Opinión

El abogado del diablo

Por Domingo Caba Ramos

Nació en San Francisco de Macorís el 18 de julio de 1931. Abogado prominente, sofista de fácil, fluido y engañoso verbo, y presidente de un partidito o “ventorrillo” político de parasitaria naturaleza, compuesto por sus cuatro hijos y quizás algunos de sus nietos u otros parientes cercanos. Un supuesto “partido”, especie de club familiar llamado Fuerza Nacional Progresista, estructurado con  el único propósito de luchar para que el PLD se mantenga siempre en el poder. Antes dedicó esfuerzos similares para que Joaquín Balaguer y el PR gobernaran de manera absoluta.

Consciente de su histórica impopularidad o de que la mayor parte de los dominicanos “no lo soportan”, el ejercicio del poder siempre lo ha concebido para otro, nunca para él. Cuando ha intentado competir por la presidencia de la República nunca ha alcanzado los 8 mil votos.

Se trata de un ser que parece haber nacido para incubar y expeler odios, maldad, intrigas y conflictos. Por eso, su simple tono de voz genera angustia, intranquilidad, desasosiego y depresión.

Trujillista de turbia imagen y defensor de los gobiernos represivos que durante los famosos doce años encabezó Joaquín Balaguer, el siniestro personaje que nos ocupa siempre ha estado al lado del mal y presto a defender los peores intereses. Por eso ha sido señalado durante años, y con sobradas razones, como “El abogado del diablo”.

Su nombre, desafortunadamente y con letras malditas, yace grabado en mi memoria desde 1978, año en cuyas elecciones presidenciales desempeñó un rol protagónico o contribuyó de manera significativa para que se materializara el "Madrugonazo" o "Fallo Histórico", maniobra mediante la cual Joaquín Balaguer logró despojar fraudulentamente al Partido Revolucionario Dominicano de cuatro senadores, lo que le permitió a su partido mantener una mayoría en el Senado.

Ante tan nefasta y antipatriótica maniobra, unida a los fraudulentos intentos del presidente Balaguer de continuar en el Palacio Nacional, el pueblo amarró sus voces en un solo grito de protesta para reclamar que se respetara la voluntad popular que el líder reformista, con el apoyo del “abogado del Diablo” y otros seres de las tinieblas, pretendían robarle a ese mismo pueblo.

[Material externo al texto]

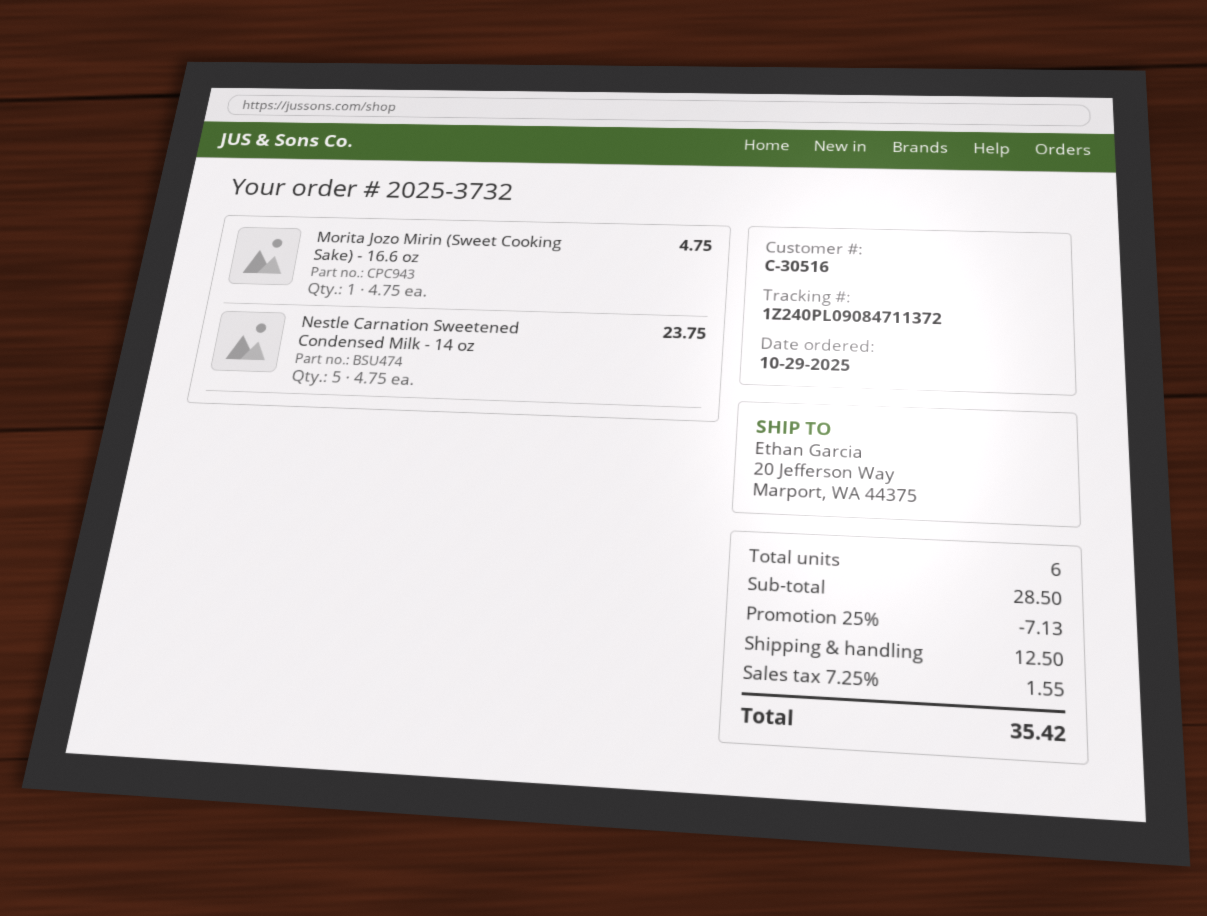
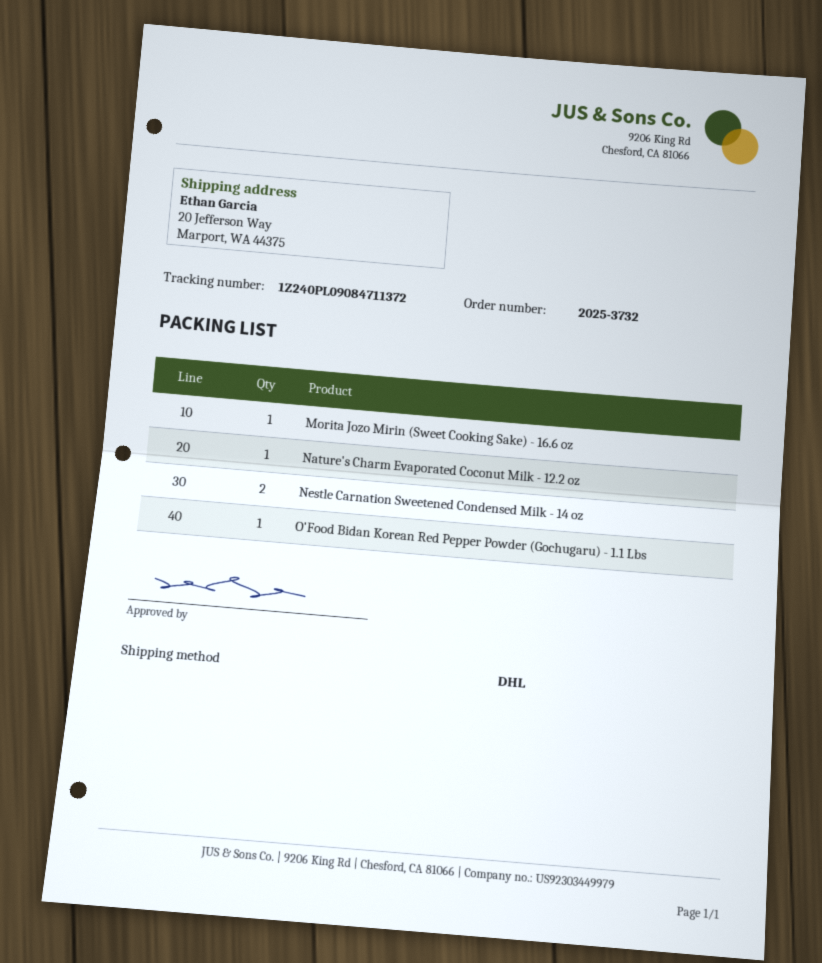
Nestle Carnation Sweetened Condensed Milk - 14 oz: 5 -> 2
Nature's Charm Evaporated Coconut Milk - 12.2 oz: none -> 1
O'Food Bidan Korean Red Pepper Powder (Gochugaru) - 1.1 Lbs: none -> 1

Este, en lugar de demandar que se respetara dicha voluntad, se alió al Partido Reformista para vulnerarla y pisotearla.

Por eso no me extrañó que desde que el actual Procurador General de la República, Francisco Domínguez Brito, en un gesto que todos a quien le duela nuestro país debió apoyar y aplaudir, anunció recientemente que solicitaría a la Suprema Corte de Justicia reactivar el expediente de corrupción en contra del senador Félix Bautista, la reacción adversa del famoso abogado, hoy presidente de la Dirección General de Ética e Integridad Gubernamental, no se hizo esperar.

El hombre de la “ética e integridad gubernamental” no está de acuerdo de que se reabra un expediente acusatorio en contra de un funcionario acusado de cometer actos de corrupción. No está de acuerdo con que se procese a los funcionarios corruptos y antiéticos, y mucho menos si esos funcionarios formaron parte de la administración que encabezó su jefe Leonel Fernández.

Ese mismo hombre de la “ética e integridad gubernamental” fue el abogado de un banquero sentenciado y enviado a la cárcel por incurrir en acciones corruptas y antiéticas: Ramón Báez Figueroa. Aunque todos lo llaman Vincho, el nombre de pila del antiético Director de Ética de quien estamos hablando es Marino Vinicio Castillo Rodríguez.

Ese es el Vincho histórico. El ser a quien por sus venenos verbales, hasta el expresidente Leonel Fernández le temía “como el Diablo a la cruz”, razón por cual nunca se atrevió a separarlo de su gobierno.

Danilo Medina, no sé si también por temor o agradecimiento, va, igualmente, por el mismo camino: no solo lo confirmó en el puesto en el que lo había nombrado Leonel, sino que lo ascendió de nivel.

Ese es el auténtico Vincho Castillo: para la minoría, quizás un Dios o héroe nacional que por el miedo que infunde en sociedad dominicana, se cree incuestionable e intocable. Para la mayoría, un verdadero “Abogado del Diablo”, y uno de los seres a quien el pueblo dominicano nada, absolutamente nada, tiene que agradecerle.